Keller Williams was the target of an attempted phishing attack on its Command platform it confirmed on Tuesday, forcing the company to roll out multi-factor authentication (MFA) as an added security measure. This comes just days after news broke of a similar successful security breach of a mortgage lender that compromised more than 170,000 accounts.
Keller Williams confirmed the attempted phishing attack in an email to RISMedia on Wednesday, however, the company made it clear the attempt was unsuccessful and there was no hack of the company’s systems.
A corporate email sent to all Keller Williams Associates on Tuesday read: “As of today, all temporarily restricted features in Command are fully operational. Thank you for your continued patience as our team worked to secure our systems from recent phishing attempts targeting Command accounts.”

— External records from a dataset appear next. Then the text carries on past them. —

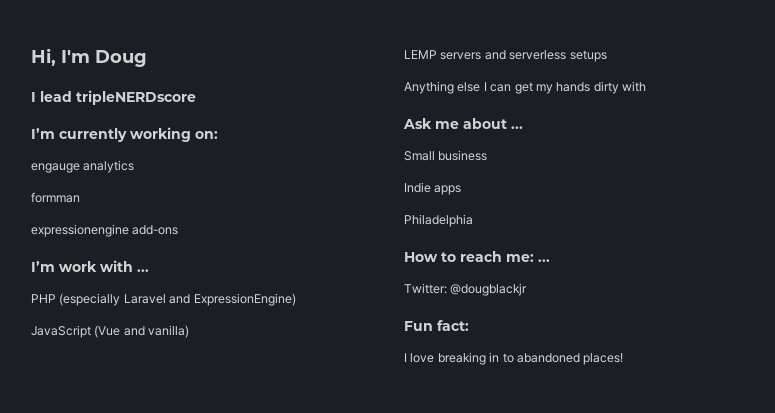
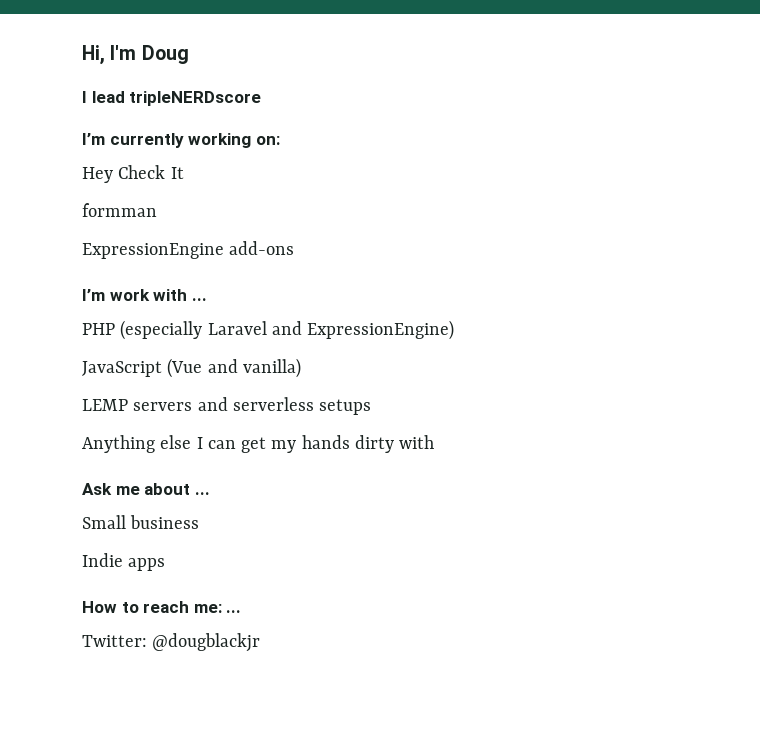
[31,160,135,173] engauge analytics -> [82,165,184,183] Hey Check It
[31,224,129,237] expressionengine -> [82,243,224,259] ExpressionEngine
[404,214,473,227] // Philadelphia -> (166, 564) none
[404,320,469,331] [404,352,624,365] // Fun fact: // I love breaking in to abandoned places! -> (261, 642) none

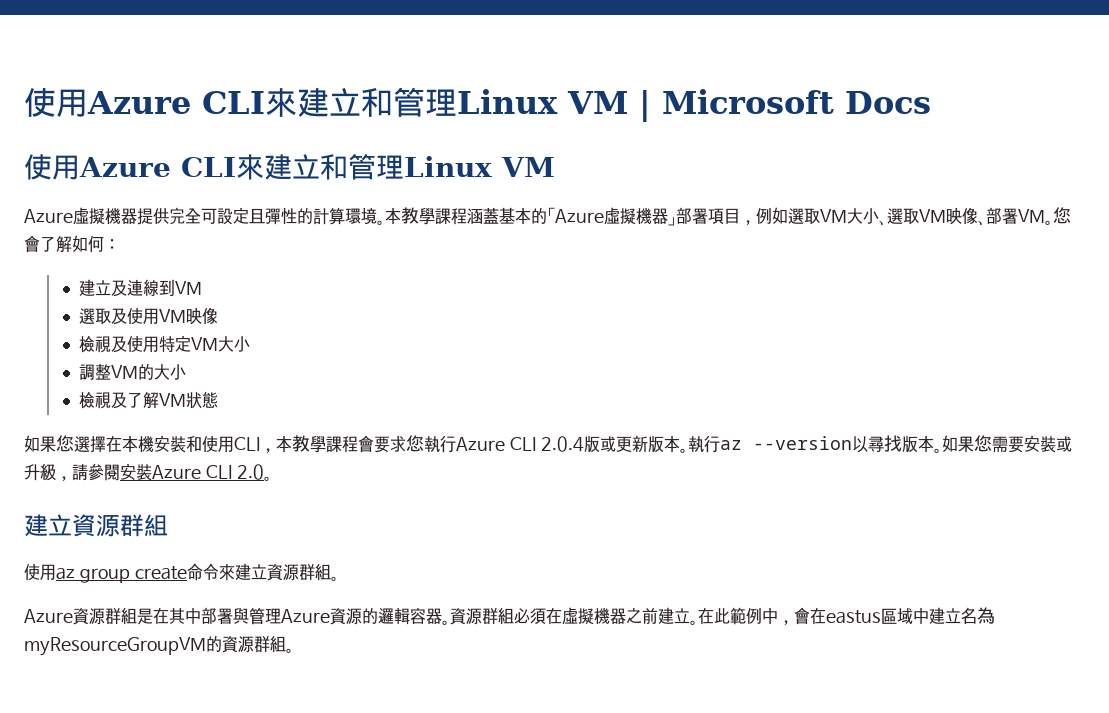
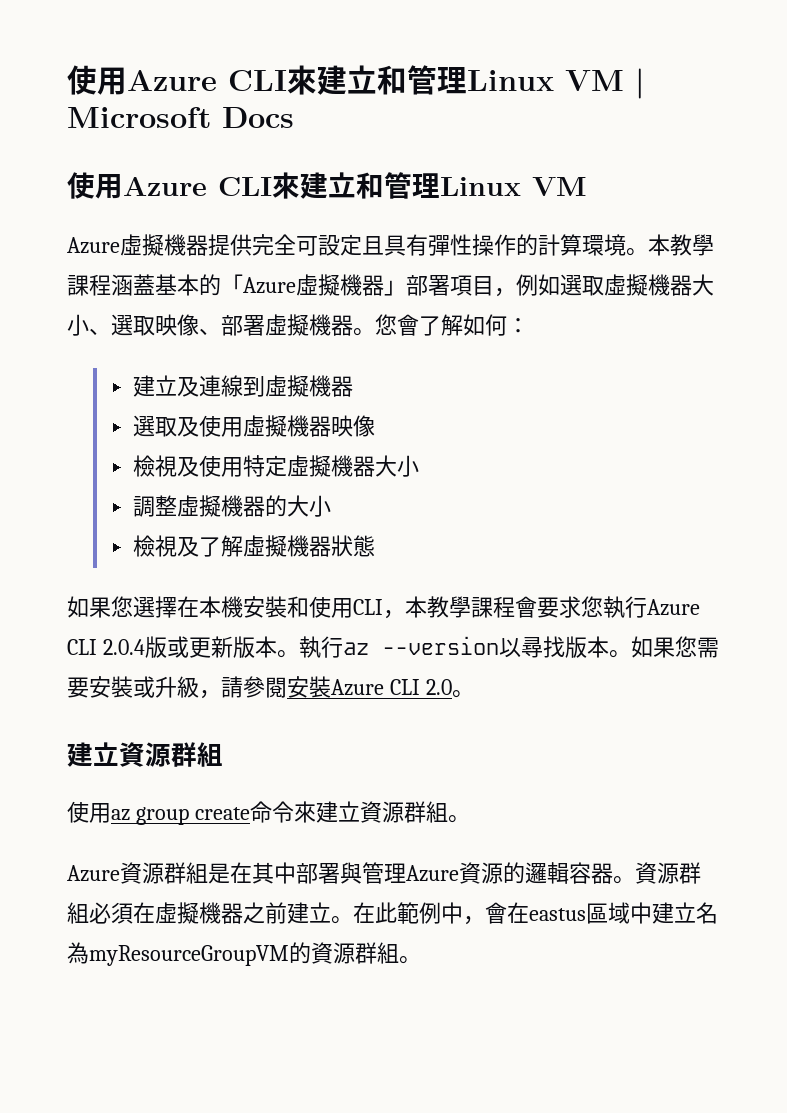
[265,208,297,225] 彈性 -> [384,234,516,256] 具有彈性操作
[820,209,847,223] VM -> [604,274,692,296] 虛擬機器
[919,209,946,223] VM -> (155, 326) none
[1018,209,1045,223] VM -> [265,314,353,336] 虛擬機器
[175,281,203,295] VM -> [265,375,354,397] 虛擬機器
[159,309,187,323] VM -> [243,415,332,437] 虛擬機器
[191,337,219,351] VM -> [287,455,376,477] 虛擬機器
[111,365,139,379] VM -> [177,495,266,517] 虛擬機器
[159,393,187,407] VM -> [243,535,332,557] 虛擬機器

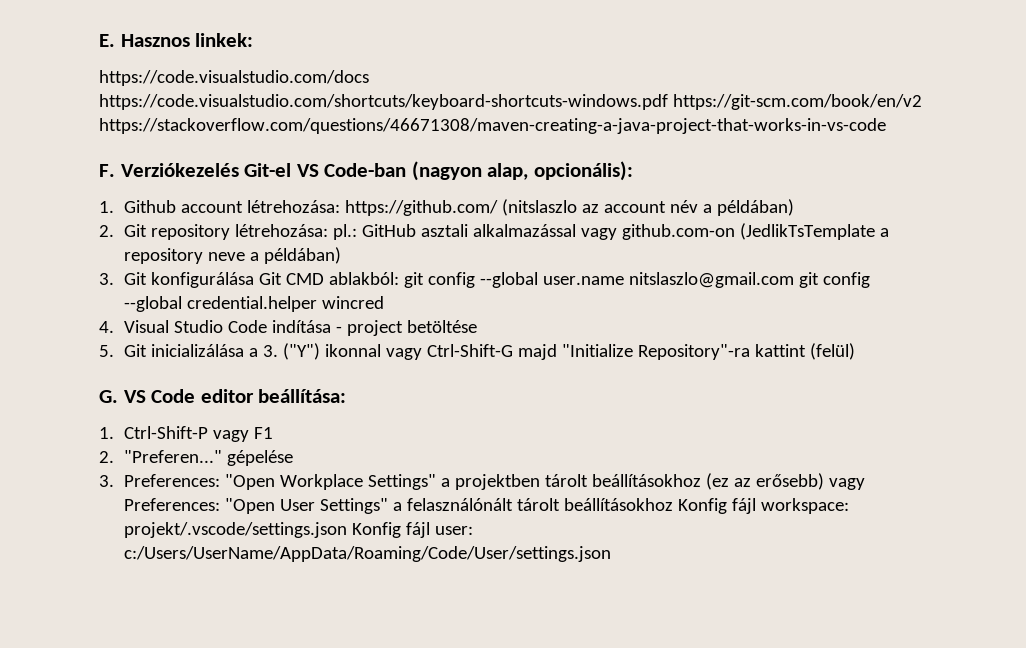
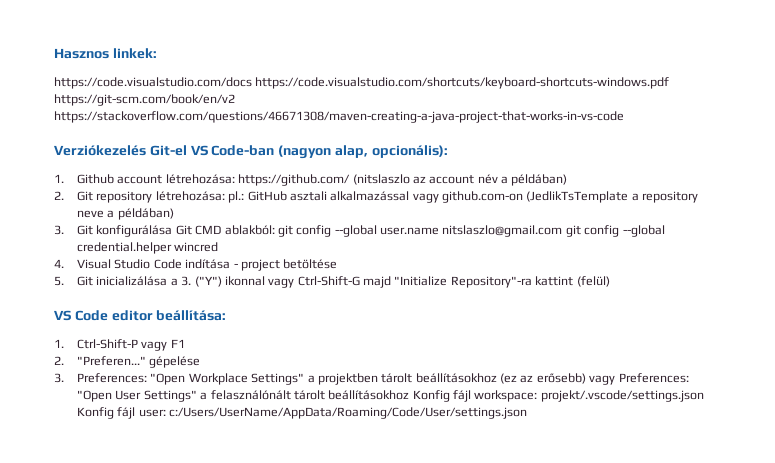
[99,34,115,47] E. -> (54, 53) none
[99,164,115,177] F. -> (624, 117) none
[99,390,118,403] G. -> (610, 281) none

It went on to read, “To enhance the security of our Command platform, we have rolled out Multi-Factor Authentication (MFA) as an additional measure during login.”
The corporate email directs users to contact the KWRI Support Team (support@kw.com) with questions related to Command features.
When RISMedia asked via email what Command features were restricted and how long they were unavailable, Keller Williams declined to provide the information.
Just days earlier, New Jersey-based American Neighborhood Mortgage Acceptance Company, or AnnieMac for short, sent out consumer notifications about an August data security breach that comprised the Social Security numbers and names of more than 170,000 customers, according to a data breach notification filing.
The lender has more than 50 branches across 25 states and employs more than 1,000 people.
The AnnieMac data breach occurred between Aug. 21 and Aug. 23, but the lender reported it didn’t learn about the incident until Oct. 15. The company is offering free access to credit monitoring services for one year through CyEx for impacted customers.